Walter Lab: Resolving Subcellular miRNA Trafficking and Turnover at Single-Molecule Resolution
A team of University of Michigan scientists have developed a tool to help them study dysfunction in cells by tracking a molecule called microRNA, possibly giving them a way to determine how cancer occurs and spreads in the body.
In a person's cells, RNA receives instructions from DNA about how to build proteins, then directs the cell to build those proteins. The RNA that codes protein is called messenger RNA. However, scientists estimate that while upward of 95 percent of DNA transcribes into RNA, most of that RNA does not actually translate into proteins.
Some of these RNA strands break into smaller chunks called microRNAs, or miRNAs, which stop messenger RNA from producing proteins. In human cells, about 2,000 miRNAs regulate RNA function across the entire cell. Following the paths of miRNAs can tell researchers when and why RNAs in the cell become dysregulated, leading to disorders such as cancer.

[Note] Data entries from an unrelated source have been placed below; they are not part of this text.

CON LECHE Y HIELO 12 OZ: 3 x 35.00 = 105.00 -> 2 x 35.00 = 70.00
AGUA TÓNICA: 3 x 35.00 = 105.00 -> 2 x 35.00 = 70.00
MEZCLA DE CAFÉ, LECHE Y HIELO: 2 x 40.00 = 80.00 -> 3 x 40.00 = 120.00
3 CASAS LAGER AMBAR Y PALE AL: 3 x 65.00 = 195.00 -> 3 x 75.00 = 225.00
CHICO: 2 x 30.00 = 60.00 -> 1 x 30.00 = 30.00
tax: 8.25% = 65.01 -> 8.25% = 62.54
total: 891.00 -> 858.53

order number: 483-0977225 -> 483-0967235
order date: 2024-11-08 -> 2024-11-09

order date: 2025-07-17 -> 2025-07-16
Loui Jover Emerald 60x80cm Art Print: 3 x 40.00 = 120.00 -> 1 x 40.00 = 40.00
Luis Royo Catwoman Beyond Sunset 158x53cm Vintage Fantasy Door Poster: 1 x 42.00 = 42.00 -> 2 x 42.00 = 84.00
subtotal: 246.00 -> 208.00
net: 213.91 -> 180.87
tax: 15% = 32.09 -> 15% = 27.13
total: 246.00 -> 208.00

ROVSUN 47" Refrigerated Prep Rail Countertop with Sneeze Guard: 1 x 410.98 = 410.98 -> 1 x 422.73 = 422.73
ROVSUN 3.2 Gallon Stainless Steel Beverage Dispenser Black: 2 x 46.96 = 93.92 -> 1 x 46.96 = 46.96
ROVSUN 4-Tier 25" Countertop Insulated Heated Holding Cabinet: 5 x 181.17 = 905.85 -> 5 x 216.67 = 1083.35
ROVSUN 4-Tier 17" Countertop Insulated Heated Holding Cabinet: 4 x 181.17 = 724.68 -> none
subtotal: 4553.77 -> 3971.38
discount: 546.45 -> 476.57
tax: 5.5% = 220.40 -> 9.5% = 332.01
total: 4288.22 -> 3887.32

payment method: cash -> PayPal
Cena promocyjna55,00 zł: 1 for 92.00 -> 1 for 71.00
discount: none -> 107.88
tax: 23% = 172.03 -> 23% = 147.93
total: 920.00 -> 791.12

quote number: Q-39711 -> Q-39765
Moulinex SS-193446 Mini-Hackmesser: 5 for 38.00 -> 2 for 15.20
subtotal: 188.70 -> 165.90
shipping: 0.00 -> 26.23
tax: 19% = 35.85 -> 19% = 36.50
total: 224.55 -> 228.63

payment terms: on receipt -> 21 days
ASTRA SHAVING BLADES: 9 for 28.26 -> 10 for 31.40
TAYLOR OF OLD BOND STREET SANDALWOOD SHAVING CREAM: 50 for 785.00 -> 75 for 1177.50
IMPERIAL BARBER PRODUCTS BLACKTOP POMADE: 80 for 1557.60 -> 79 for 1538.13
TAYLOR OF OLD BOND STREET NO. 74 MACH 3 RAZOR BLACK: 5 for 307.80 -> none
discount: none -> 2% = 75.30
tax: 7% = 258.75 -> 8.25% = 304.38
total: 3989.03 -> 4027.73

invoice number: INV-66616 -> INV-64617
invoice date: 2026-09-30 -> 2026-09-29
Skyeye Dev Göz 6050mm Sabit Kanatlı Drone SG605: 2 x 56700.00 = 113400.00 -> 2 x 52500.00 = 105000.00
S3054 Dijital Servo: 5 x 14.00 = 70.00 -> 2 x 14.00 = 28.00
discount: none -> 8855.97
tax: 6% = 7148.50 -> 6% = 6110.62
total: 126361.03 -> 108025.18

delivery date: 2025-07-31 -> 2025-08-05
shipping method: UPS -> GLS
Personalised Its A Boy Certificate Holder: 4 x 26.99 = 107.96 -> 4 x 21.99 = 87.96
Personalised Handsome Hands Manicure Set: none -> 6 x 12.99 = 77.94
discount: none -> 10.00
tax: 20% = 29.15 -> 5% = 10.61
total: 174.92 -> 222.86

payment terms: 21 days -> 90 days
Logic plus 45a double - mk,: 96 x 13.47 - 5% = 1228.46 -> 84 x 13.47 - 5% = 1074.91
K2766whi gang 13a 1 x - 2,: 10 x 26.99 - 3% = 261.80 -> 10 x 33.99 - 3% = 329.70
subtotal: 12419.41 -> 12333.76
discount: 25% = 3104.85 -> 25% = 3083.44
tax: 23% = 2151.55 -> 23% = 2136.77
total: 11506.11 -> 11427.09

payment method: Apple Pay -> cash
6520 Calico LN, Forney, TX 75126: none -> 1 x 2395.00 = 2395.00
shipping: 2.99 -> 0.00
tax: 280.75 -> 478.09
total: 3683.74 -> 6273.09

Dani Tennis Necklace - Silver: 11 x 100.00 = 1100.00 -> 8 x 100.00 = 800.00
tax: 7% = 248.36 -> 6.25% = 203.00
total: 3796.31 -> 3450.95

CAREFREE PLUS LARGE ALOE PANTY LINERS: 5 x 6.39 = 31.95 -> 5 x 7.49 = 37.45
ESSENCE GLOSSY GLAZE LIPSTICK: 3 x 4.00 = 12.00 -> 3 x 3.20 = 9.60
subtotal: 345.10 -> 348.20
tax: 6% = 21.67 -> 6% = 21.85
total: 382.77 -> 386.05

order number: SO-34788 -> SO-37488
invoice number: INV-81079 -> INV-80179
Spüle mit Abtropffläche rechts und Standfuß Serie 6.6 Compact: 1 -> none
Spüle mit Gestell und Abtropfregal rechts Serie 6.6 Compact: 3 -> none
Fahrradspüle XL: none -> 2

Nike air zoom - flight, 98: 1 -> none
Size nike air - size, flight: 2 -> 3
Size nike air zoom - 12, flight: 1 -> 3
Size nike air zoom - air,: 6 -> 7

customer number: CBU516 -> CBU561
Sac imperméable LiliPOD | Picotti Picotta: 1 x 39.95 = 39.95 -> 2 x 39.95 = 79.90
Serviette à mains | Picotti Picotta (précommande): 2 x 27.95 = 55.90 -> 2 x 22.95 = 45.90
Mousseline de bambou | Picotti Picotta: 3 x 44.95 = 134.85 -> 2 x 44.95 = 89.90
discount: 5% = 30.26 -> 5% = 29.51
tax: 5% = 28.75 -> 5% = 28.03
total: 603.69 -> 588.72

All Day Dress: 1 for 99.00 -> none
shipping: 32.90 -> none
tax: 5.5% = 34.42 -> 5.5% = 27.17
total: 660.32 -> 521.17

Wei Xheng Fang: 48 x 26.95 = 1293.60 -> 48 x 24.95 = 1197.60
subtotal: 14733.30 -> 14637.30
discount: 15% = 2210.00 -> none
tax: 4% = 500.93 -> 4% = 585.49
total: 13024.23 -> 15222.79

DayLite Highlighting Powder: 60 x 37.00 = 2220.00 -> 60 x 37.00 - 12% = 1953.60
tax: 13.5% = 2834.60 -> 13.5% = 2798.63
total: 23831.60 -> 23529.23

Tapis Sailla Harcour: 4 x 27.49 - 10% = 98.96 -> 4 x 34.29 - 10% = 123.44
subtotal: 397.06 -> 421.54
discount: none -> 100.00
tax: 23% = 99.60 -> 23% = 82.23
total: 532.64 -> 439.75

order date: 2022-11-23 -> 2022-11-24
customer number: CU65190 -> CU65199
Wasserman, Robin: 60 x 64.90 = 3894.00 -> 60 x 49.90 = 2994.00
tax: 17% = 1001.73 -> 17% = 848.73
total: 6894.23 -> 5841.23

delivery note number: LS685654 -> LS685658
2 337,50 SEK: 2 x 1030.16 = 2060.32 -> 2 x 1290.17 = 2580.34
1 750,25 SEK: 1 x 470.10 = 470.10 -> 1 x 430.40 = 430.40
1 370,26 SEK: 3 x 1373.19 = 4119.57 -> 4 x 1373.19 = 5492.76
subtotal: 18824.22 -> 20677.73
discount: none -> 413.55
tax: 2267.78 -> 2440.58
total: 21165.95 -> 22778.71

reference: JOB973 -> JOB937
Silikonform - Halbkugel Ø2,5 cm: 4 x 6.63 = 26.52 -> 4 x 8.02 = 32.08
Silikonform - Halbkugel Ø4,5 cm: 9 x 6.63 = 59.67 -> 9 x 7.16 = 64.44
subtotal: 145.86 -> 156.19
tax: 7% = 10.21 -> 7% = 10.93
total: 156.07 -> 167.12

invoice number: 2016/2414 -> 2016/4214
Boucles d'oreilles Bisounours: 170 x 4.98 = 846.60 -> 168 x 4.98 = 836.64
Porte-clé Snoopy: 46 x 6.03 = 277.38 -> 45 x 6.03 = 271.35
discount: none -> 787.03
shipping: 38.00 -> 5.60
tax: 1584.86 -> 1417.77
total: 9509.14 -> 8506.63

"These RNAs that don't code protein, or are 'noncoding,' regulate everything that goes on in the cell, and when they become dysregulated—if they are in the wrong concentration or expressed at the wrong time—typically bad things, like cancer, happen," said Nils Walter, U-M professor of chemistry and biophysics.
To track the miRNA molecules, the researchers attach what's called a fluorophore to the molecule. They excite the fluorophore, a dye molecule, with a laser light of a particular wavelength, causing the fluorophore to emit light of a different wavelength. Using a powerful microscope, the researchers can pick up the light, tracking the miRNA at a single-molecule level. They have called their tool iSHiRLoC, or "intracellular single molecule, high-resolution localization and counting." The study is published in the journal Cell Reports."In this paper, we've shown that we have the tools with which we can actually see single miRNAs in cells, and we can look at their movement from nucleus to cytoplasm and cytoplasm to nucleus," Walter said.
The microinjected miRNAs, which the researchers call "naked" miRNAs, have nothing bound to them, do not yet regulate and move through the cells too quickly for the researchers to track in real time. Fortunately, they slow down once they start regulating, so the researchers can follow their movements in two ways.
First, they observe what the miRNAs are doing in the living cell at different points in time after they've been injected a miRNA with the fluorophore attached. Second, they replicate the experiment in cells in which they freeze all motion at similar times through fixation after they inject the miRNAs to create snapshots of their nonregulating and regulating activity within the cell. Then, the researchers compare the microRNA activity in the live cell experiment with the snapshots from the fixed cells.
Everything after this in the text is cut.